Although the trail starts from Princess Street, it is best accessed by parking your car in the arena parking lot next to the river. The trail is right before you and is wheel chair accessible.
From the arena end, the trial is commonly called the Arklan Trail, named after the old mill ruins further downstream. Towards the end, the trail becomes the Stone Water Gate Nature Trail, named for the new housing development by that name situated at the eastern end of the trail.
For the first 500m, this trail is very shaded, sheltered by mature deciduous trees. There are many short sub-trails leading to the water’s edge. An abundance of fruit bearing shrubs and vines provide excellent food for birds in the summer and autumn and all along the edge of the river, wetland habitat abounds.
A boardwalk meanders through a mature soft maple swamp just before the bridge and the trial opens up past the bridge into an area of low shrubbery. At one point, one wanders through mature cedar woods and an exciting view of the ruins of the Arklan mills awaits one at the end of the trail. One picnic table exists just before the McNeely Avenue bridge and a playground and park awaits one at the end of the trail.
A main feature of this trial is the abundant bird life. Various duck species and Canada geese nest along the river, an osprey has been a resident of this part of the river for over twenty years and recently, a bald eagle claims it as its hunting ground. Sparrows, finches, catbird and orioles supplement a bird list numbering at least thirty species which can be found on any one trip along this trail.
#10 Carleton Place Centennial Park
A much shorter trail (less than one km), this trail meanders through a filled in wetland area containing very old willow trees and small, woodland ponds, which dry up in late summer. The trail is found at the foot of Joseph Street, across from the Carleton Place Canoe Club. To find it, take Town Line Road from Highway #7 (the western entrance to Carleton Place) to Joseph Street, which is the first street in from the highway. Turn right and go to the river.

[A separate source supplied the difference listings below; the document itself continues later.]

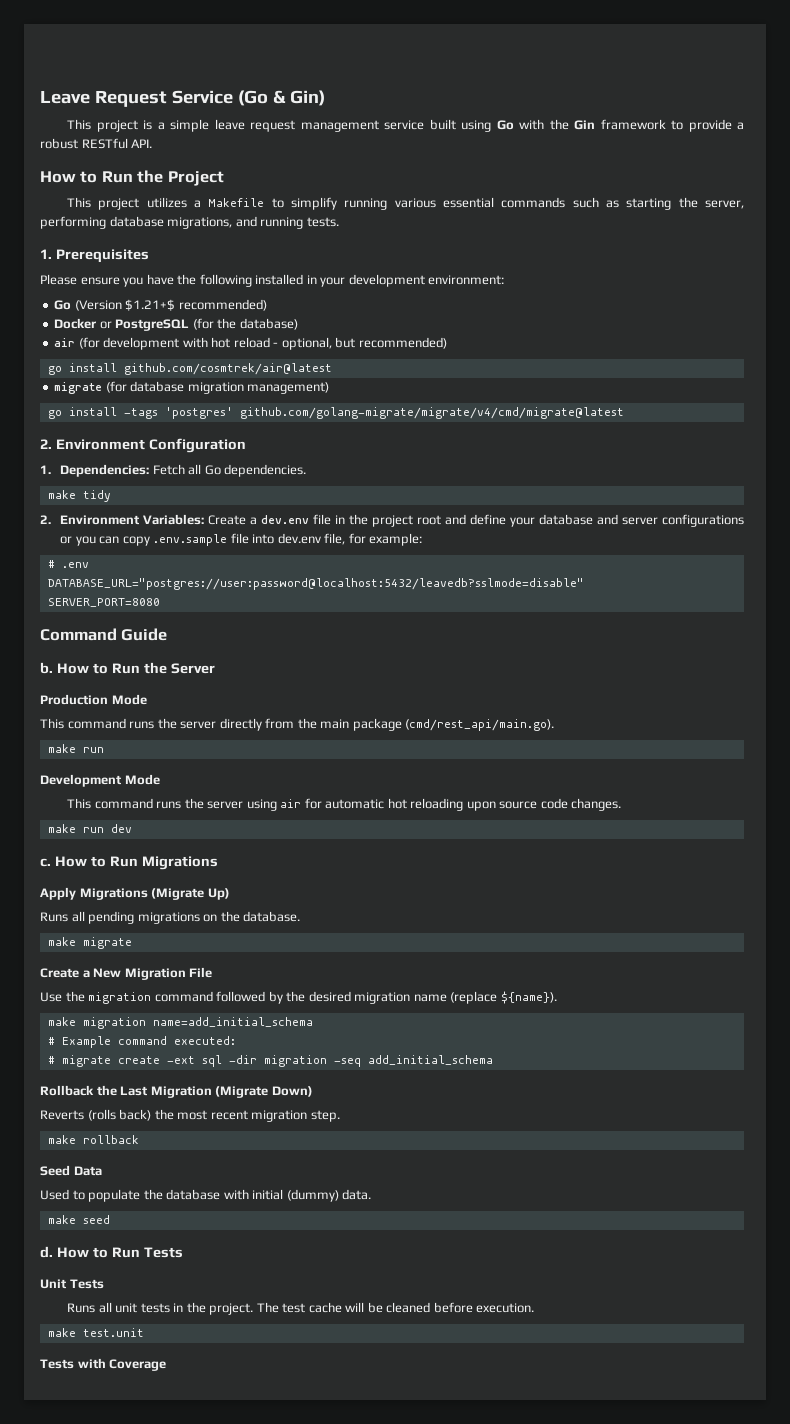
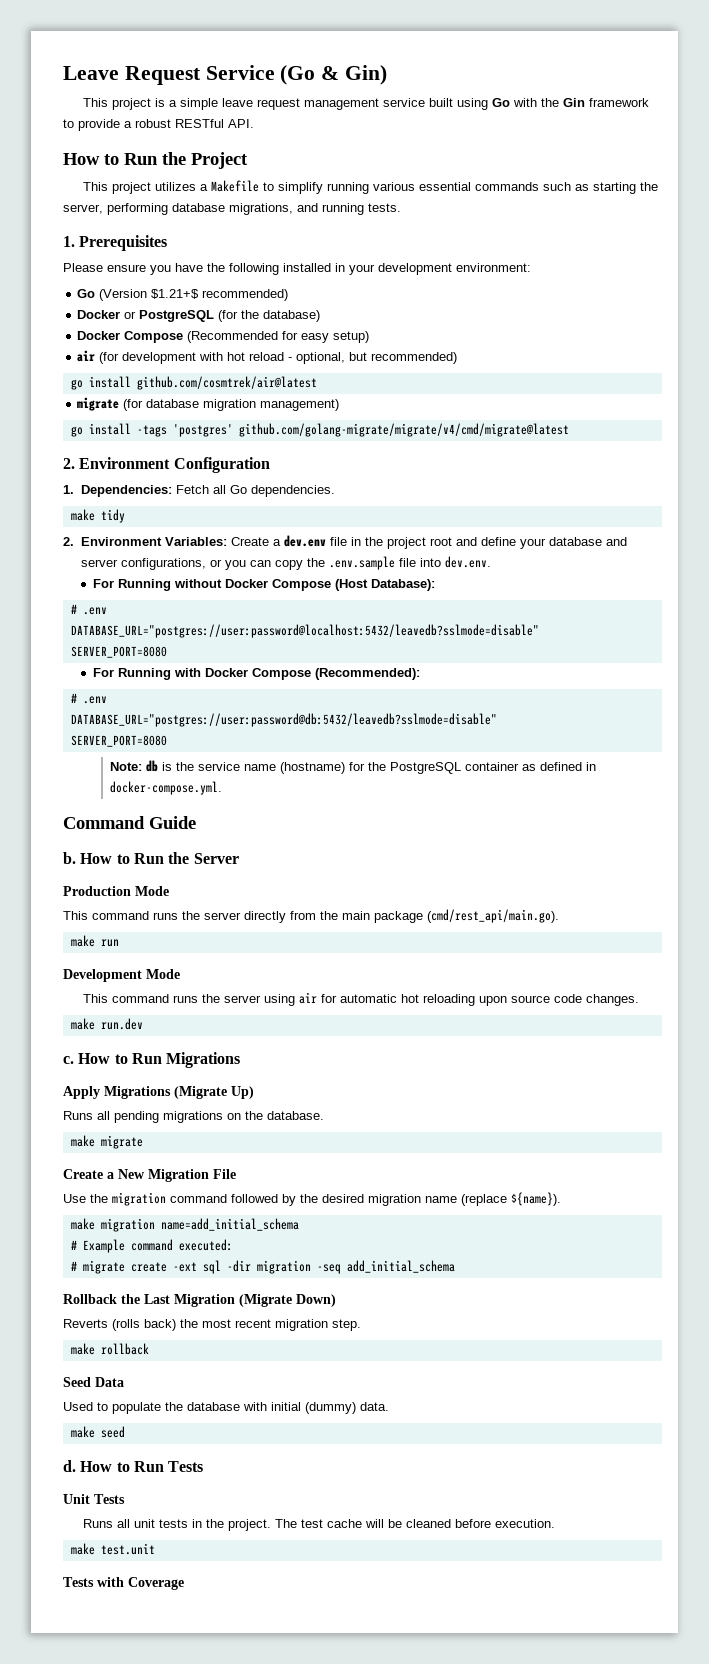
+ Docker Compose (Recommended for easy setup)
- 2. Environment Variables: Create a dev.env file in the project root and define your database and server configurations or you can copy .env.sample file into dev.env file, for example:
+ 2. Environment Variables: Create a dev.env file in the project root and define your database and server configurations, or you can copy the .env.sample file into dev.env.
+ For Running without Docker Compose (Host Database):
  # .env
  DATABASE_URL="postgres://user:password@localhost:5432/leavedb?sslmode=disable"
  SERVER_PORT=8080
+ For Running with Docker Compose (Recommended):
+ # .env
+ DATABASE_URL="postgres://user:password@db:5432/leavedb?sslmode=disable"
+ SERVER_PORT=8080
+ Note: db is the service name (hostname) for the PostgreSQL container as defined in docker-compose.yml.
- make run dev
+ make run.dev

This small nature area contains circular trails, with access points to the river shore. The place abounds in honey suckle, wild grapes and mountain ash berries, attracting many species of birds. The lush canopy provides a sanctuary effect, a perfect place for solitude and reflection. Across from the entrance to the park is Centennial Park, with picnic tables, playing area and a beach.
#11 Baird Trail
The Baird Trail in Lanark Highlands is .8 km in a circular route, and is one of the most beautiful trails around. Various points are marked with ecological values and one can find the most humungous individual maple and beech trees in the area. Old rail fences indicate farming practices of long ago and the forty year old red pine plantations under a Lanark County Forest Agreement provide a quiet sanctuary from the outside world. A sedge wetland in the middle of the property is halved by a fine boardwalk, affording a good view of typical wetland attributes.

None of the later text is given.